*TRY IT*: Reproduce, from the lines below, exactly the stretch that begins at the line containing "Lavender Fields Ensemble" and ends at the line containing "discount: 50.00 -> none", both included.

◆ ◆ ◆ ◆

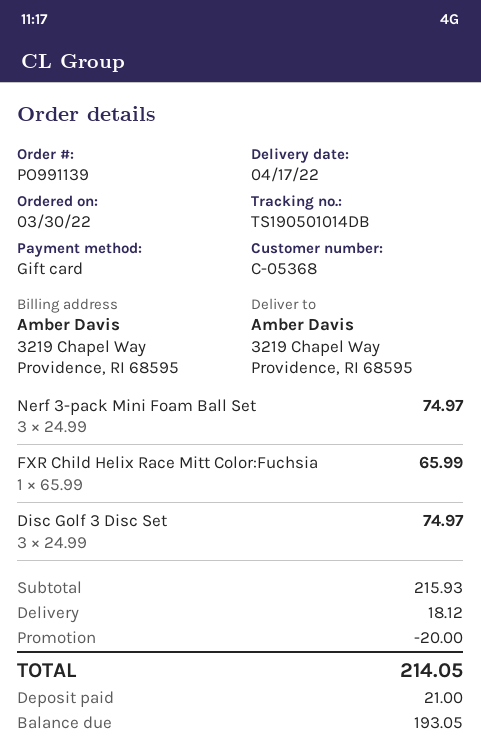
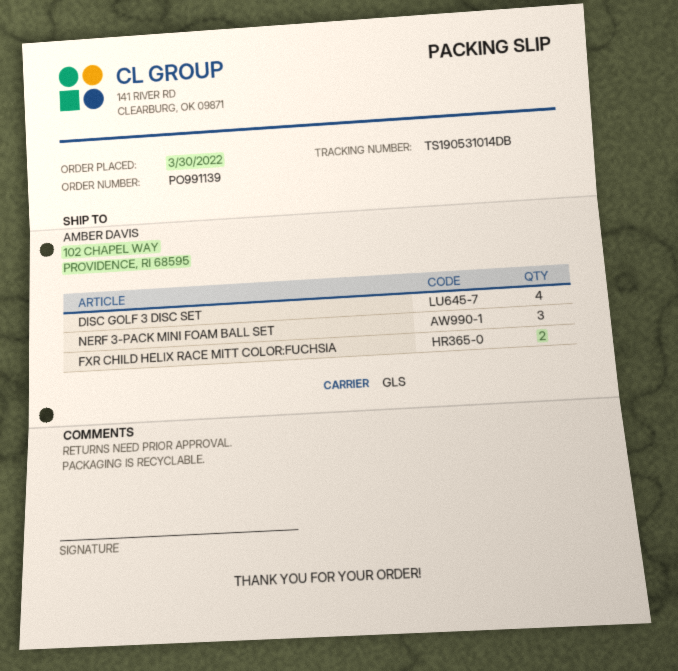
tracking number: TS190501014DB -> TS190531014DB
ship to: 3219 Chapel Way, Providence, RI 68595 -> 102 CHAPEL WAY, PROVIDENCE, RI 68595
FXR Child Helix Race Mitt Color:Fuchsia: 1 -> 2
Disc Golf 3 Disc Set: 3 -> 4

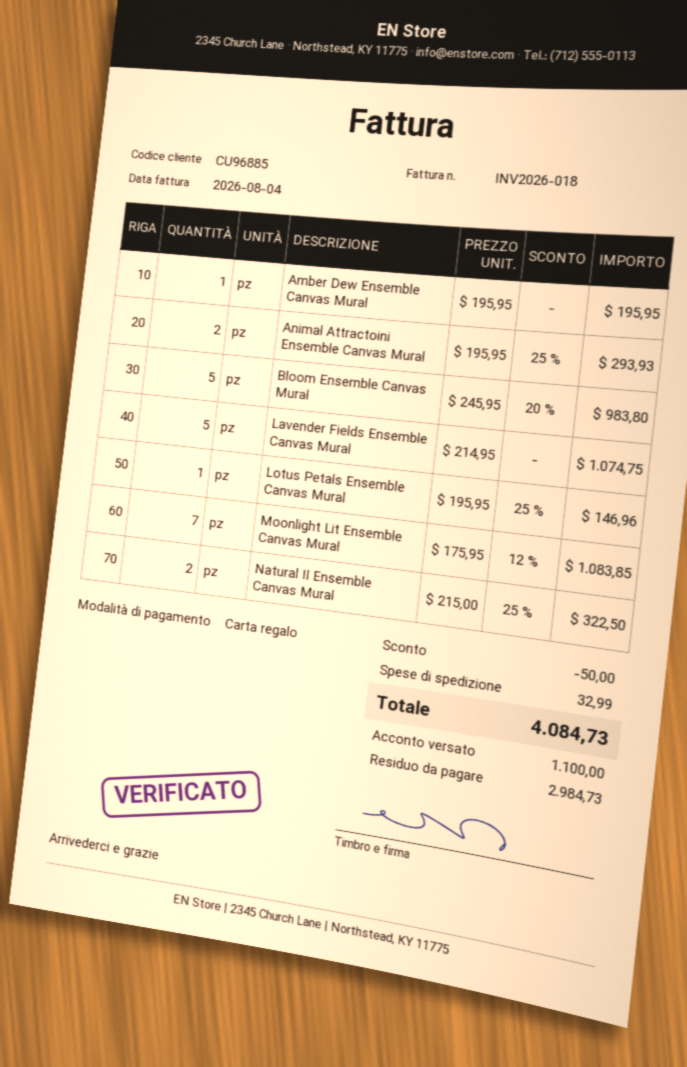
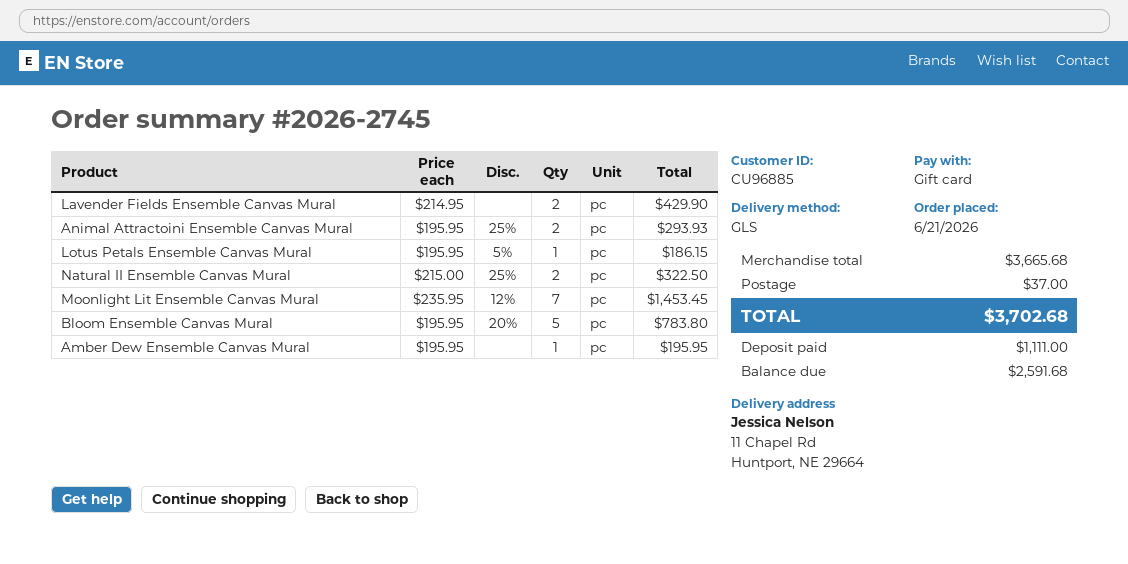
Bloom Ensemble Canvas Mural: 5 x 245.95 - 20% = 983.80 -> 5 x 195.95 - 20% = 783.80
Lavender Fields Ensemble Canvas Mural: 5 x 214.95 = 1074.75 -> 2 x 214.95 = 429.90
Lotus Petals Ensemble Canvas Mural: 1 x 195.95 - 25% = 146.96 -> 1 x 195.95 - 5% = 186.15
Moonlight Lit Ensemble Canvas Mural: 7 x 175.95 - 12% = 1083.85 -> 7 x 235.95 - 12% = 1453.45
discount: 50.00 -> none
shipping: 32.99 -> 37.00
total: 4084.73 -> 3702.68
deposit: 1100.00 -> 1111.00
balance: 2984.73 -> 2591.68

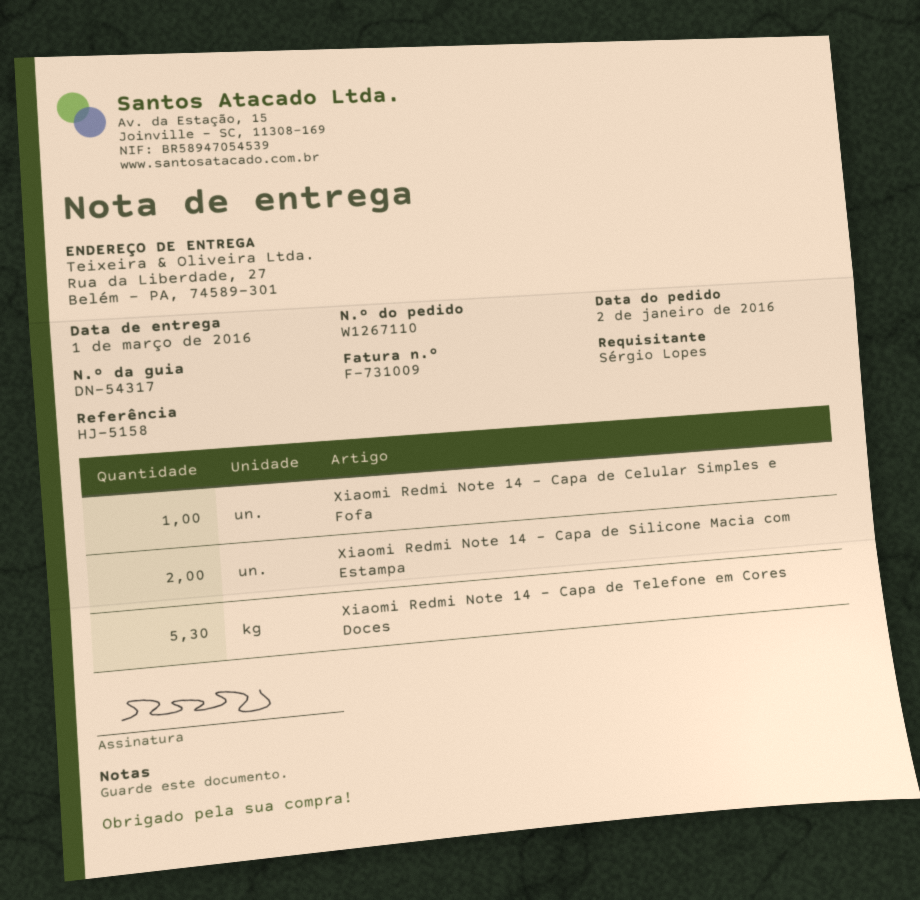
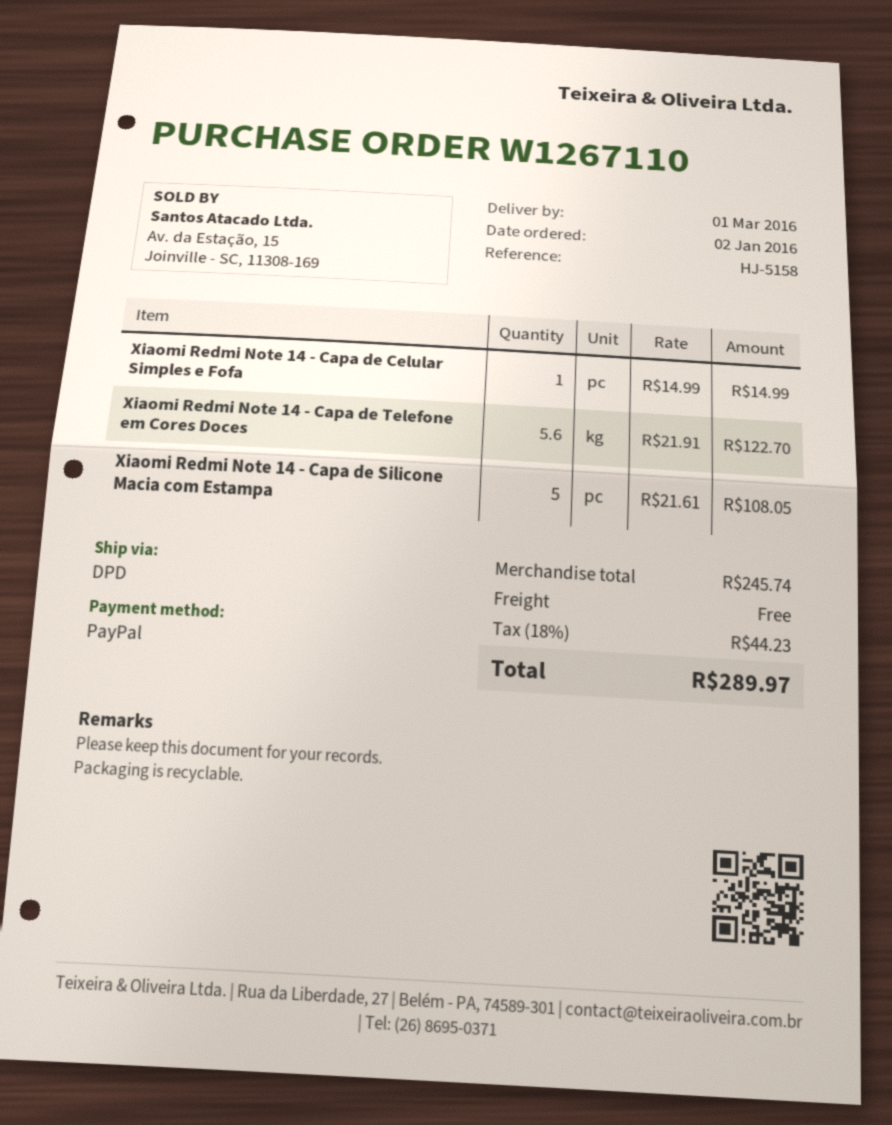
Xiaomi Redmi Note 14 - Capa de Silicone Macia com Estampa: 2 -> 5
Xiaomi Redmi Note 14 - Capa de Telefone em Cores Doces: 5.3 -> 5.6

◆ ◆ ◆ ◆

*YOUR SOLUTION*:
Lavender Fields Ensemble Canvas Mural: 5 x 214.95 = 1074.75 -> 2 x 214.95 = 429.90
Lotus Petals Ensemble Canvas Mural: 1 x 195.95 - 25% = 146.96 -> 1 x 195.95 - 5% = 186.15
Moonlight Lit Ensemble Canvas Mural: 7 x 175.95 - 12% = 1083.85 -> 7 x 235.95 - 12% = 1453.45
discount: 50.00 -> none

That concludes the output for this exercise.